## WHAT YOU ARE ASKED TO DO:
Starting from the line containing "- However, the", give again every line through the end of the entries, word for word. Pictures stay out of the copy.

## INPUT RECORDS:
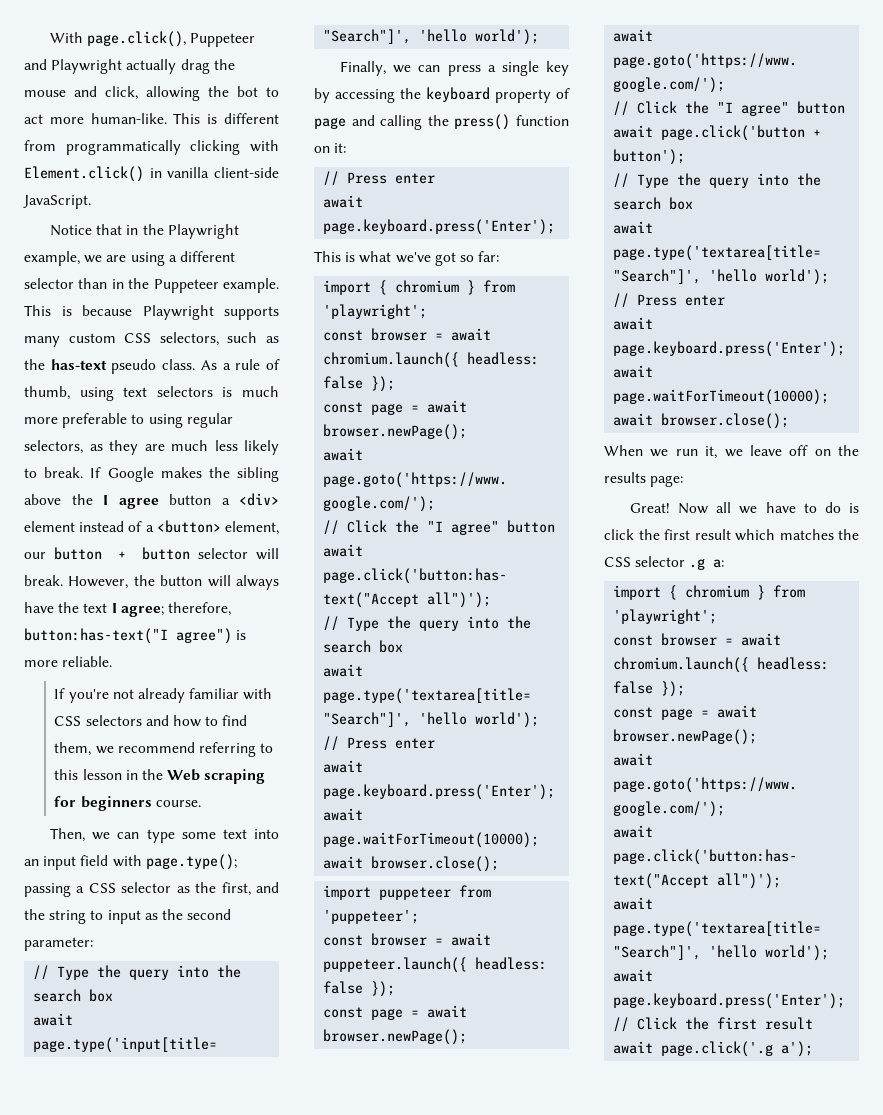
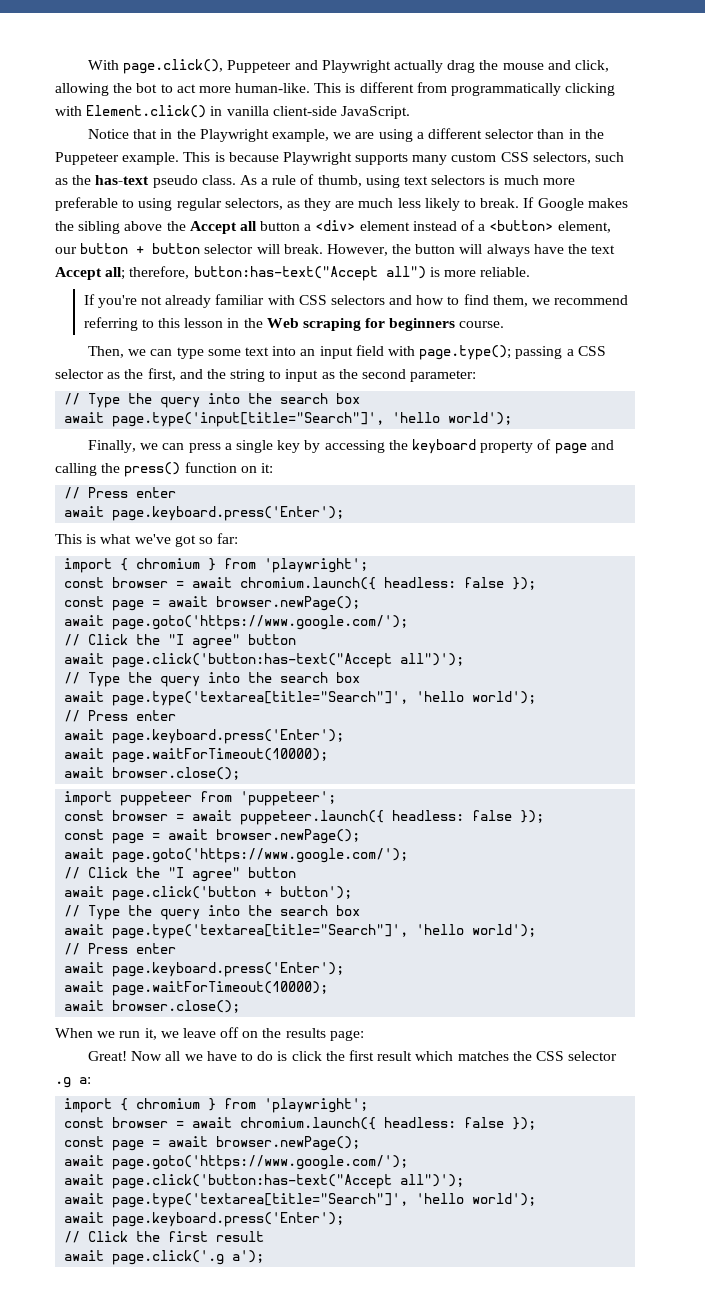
- If Google makes the sibling above the I agree button a <div> element instead of a <button> element, our button + button selector will break.
+ If Google makes the sibling above the Accept all button a <div> element instead of a <button> element, our button + button selector will break.
- However, the button will always have the text I agree; therefore, button:has-text("I agree") is more reliable.
+ However, the button will always have the text Accept all; therefore, button:has-text("Accept all") is more reliable.

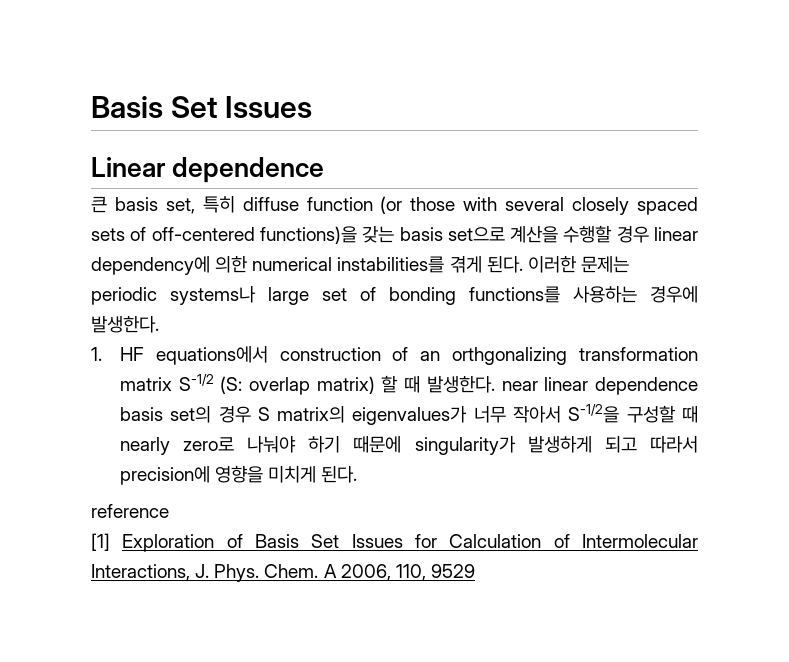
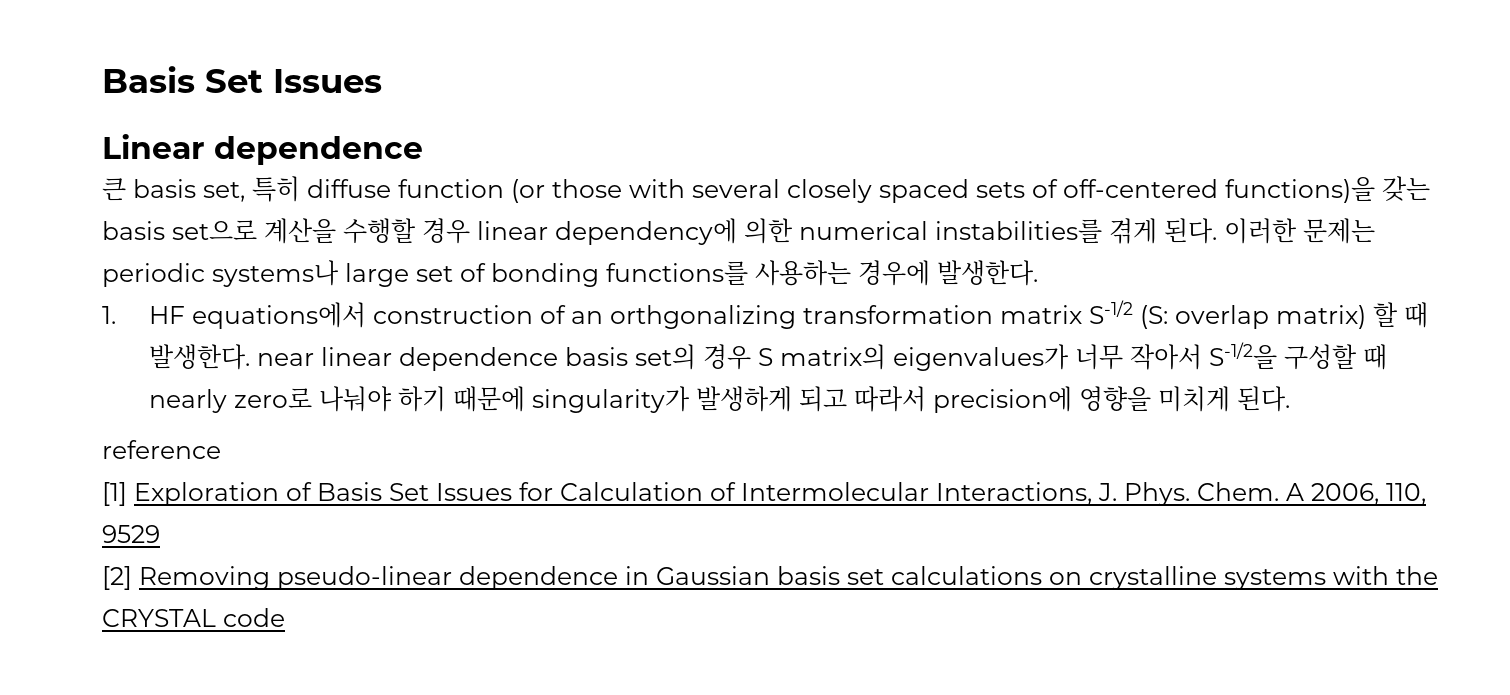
+ [2] Removing pseudo-linear dependence in Gaussian basis set calculations on crystalline systems with the CRYSTAL code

## COMPLETED EXERCISE:
- However, the button will always have the text I agree; therefore, button:has-text("I agree") is more reliable.
+ However, the button will always have the text Accept all; therefore, button:has-text("Accept all") is more reliable.

+ [2] Removing pseudo-linear dependence in Gaussian basis set calculations on crystalline systems with the CRYSTAL code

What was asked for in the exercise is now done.